Sometimes, it is better to retain the Chinese flavor when translating Chinese idioms and proverbs, because the Expo is to be held in China, Lu suggested. But he reiterated that it should be based on "acceptability," as a basic precondition.
When Lu translated the report into English for the Chinese government to bid for the 2010 event, he came up with a Chinese idiom which literally meant the sea is vast because it accepts all rivers. It could be translated simply into "all inclusive" or "receptive to all external influences," but the Chinese flavor would be lost.
Lu translated it into "Shanghai is like a sea into which all rivers and streams empty out."

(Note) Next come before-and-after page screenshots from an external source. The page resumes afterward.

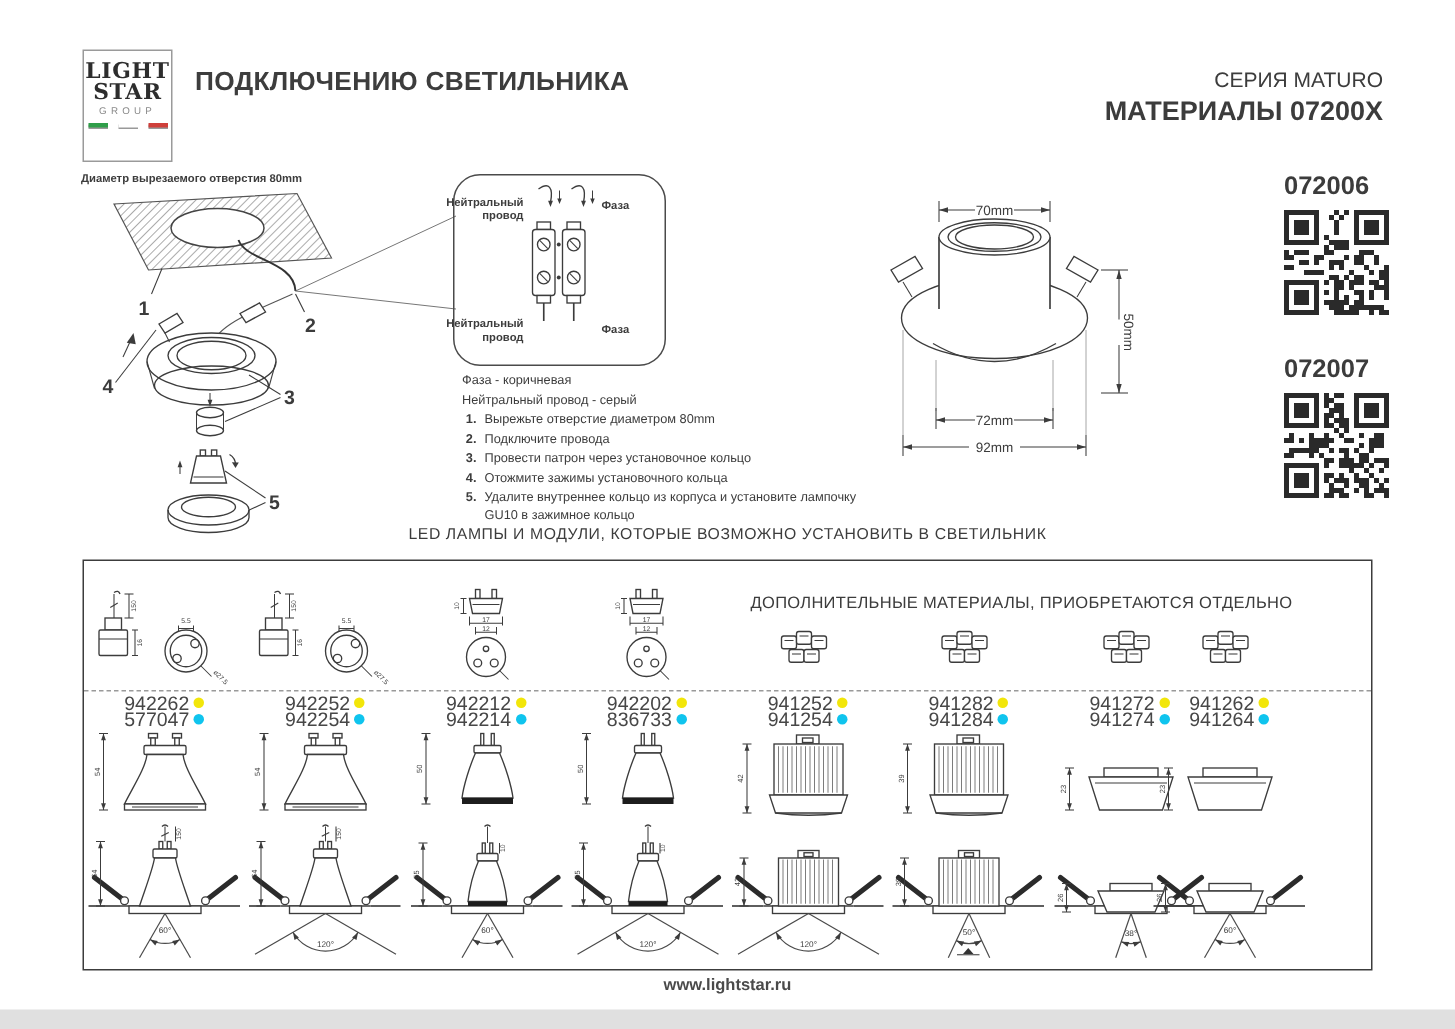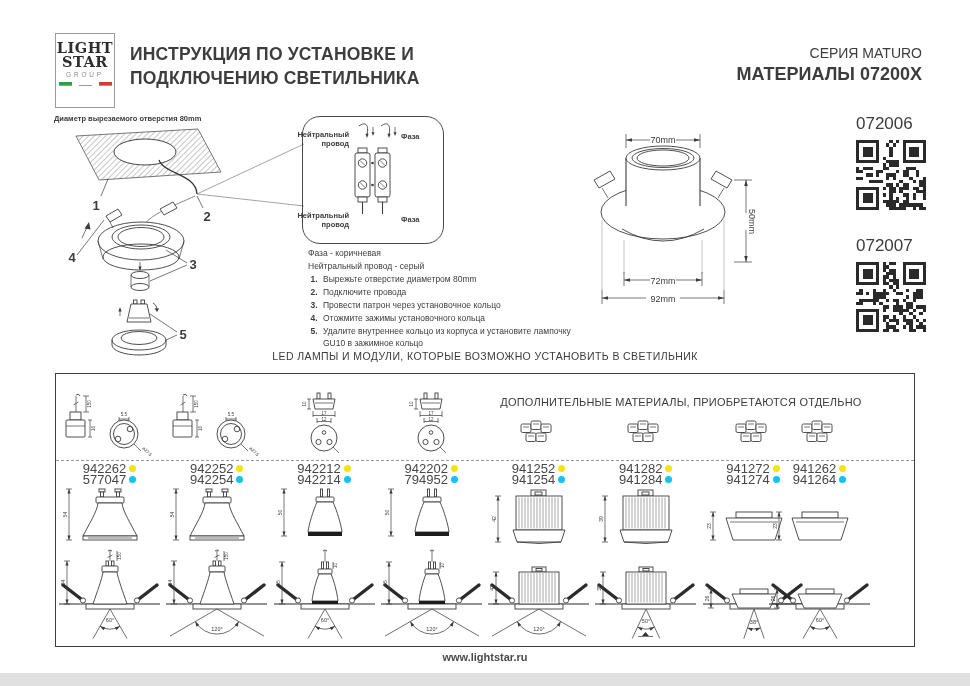--- a/index.html
+++ b/index.html
@@ -58,7 +58,6 @@
 </div>
 
 <div class="abs h-title" style="left:130px;top:42px">
-  <div>ИНСТРУКЦИЯ ПО УСТАНОВКЕ И</div>
   <div>ПОДКЛЮЧЕНИЮ СВЕТИЛЬНИКА</div>
 </div>
 

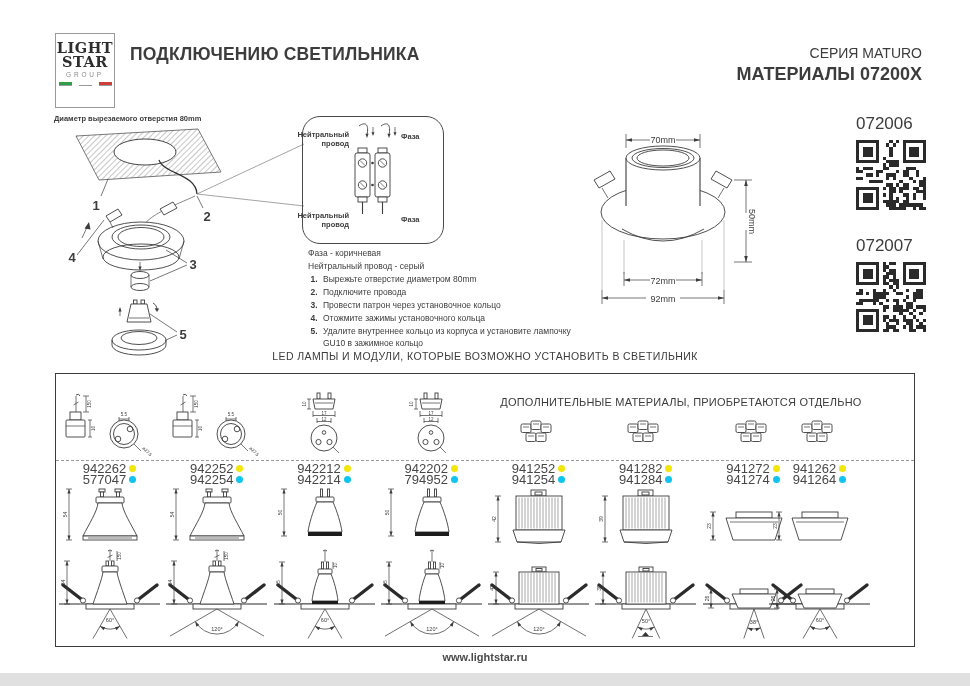--- a/index.html
+++ b/index.html
@@ -27,7 +27,7 @@
   .h-title{font-size:17.5px;font-weight:700;color:#3d3d3d;line-height:24px;letter-spacing:.2px}
   .series{font-size:14px;font-weight:400;text-align:right}
   .articles{font-size:18px;font-weight:700;text-align:right}
-  .art-code{font-size:17px;font-weight:400}
+  .art-code{font-size:17px;font-weight:700}
   .band{font-size:10.5px;letter-spacing:.4px;text-align:center;width:100%}
   .additional{font-size:11px;letter-spacing:.2px;text-align:center;font-weight:500}
   .notes{font-size:8.5px;line-height:13px}

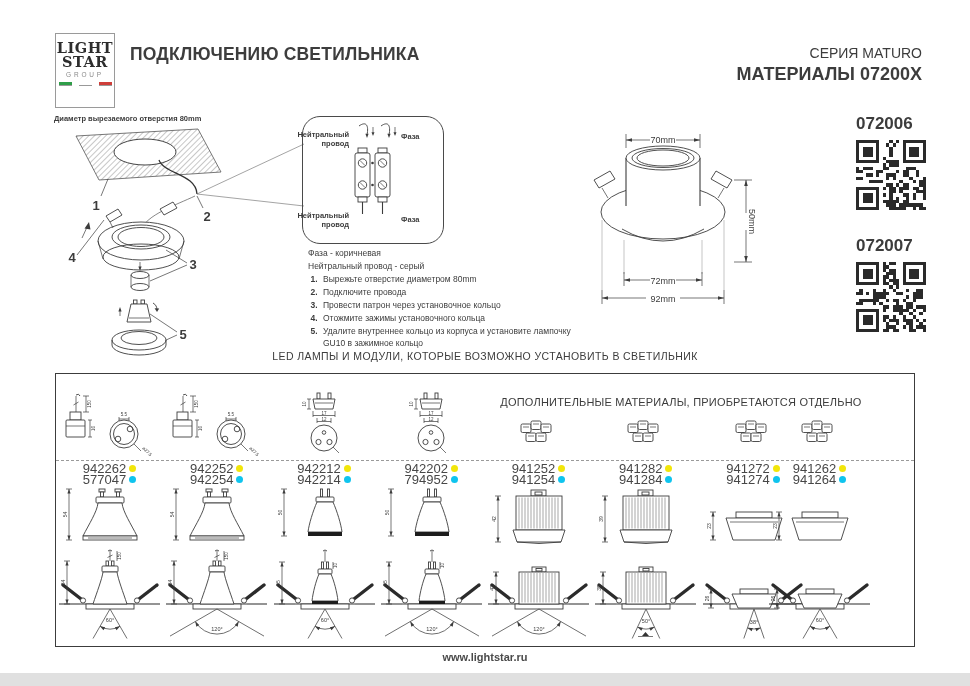--- a/index.html
+++ b/index.html
@@ -775,7 +775,7 @@
             <span class="dot" style="background:#F2E60A"></span>
           </div>
        <div class="code-row">
-            <span class="code-text">794952</span>
+            <span class="code-text">836733</span>
             <span class="dot" style="background:#0FC4EE"></span>
           </div>
      </div>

Lu suggested Expo volunteers express themselves simply, directly, speak acceptable English and not ask irrelevant questions of foreign visitors. Visitors might be put off if a volunteer kept asking "where are you from" or "why are you coming here."
Another rule for volunteers is not to assume they know. For example, it would be better to ask foreigners "where do I put the stress" on a word than pronounce a foreigner's name wrongly.
There has been less Chinese Pidgin English in shops and streets across the city, but the language abilities of local people still need to be improved, the professor added.
The number of spelling or grammatical mistakes in public places across the city has scarcely decreased in recent years, according to a survey from the Woodpecker students' association of Shanghai International Studies University.
Students of the Woodpecker association visit local streets and business areas to search for poor English once a month. Although students insist that the managers correct the mistakes whenever they found mistakes, new mistakes appear from time to time, said Han Lingjie, a student who manages the association.
The "woodpeckers" found about 10 mistakes in the Nanjing Road Pedestrian Mall, the most popular downtown business center, in 2007, compared with eight during a recent survey in March, Han said.
The mistakes included spelling mistakes such as "PLOICE" on the gate of a police station and chinglish like "crab pink and small basket" (mini pork bun with crab roe) in the Yuyuan Garden, he said.
Shops, supermarkets and restaurants have the largest number of mistakes.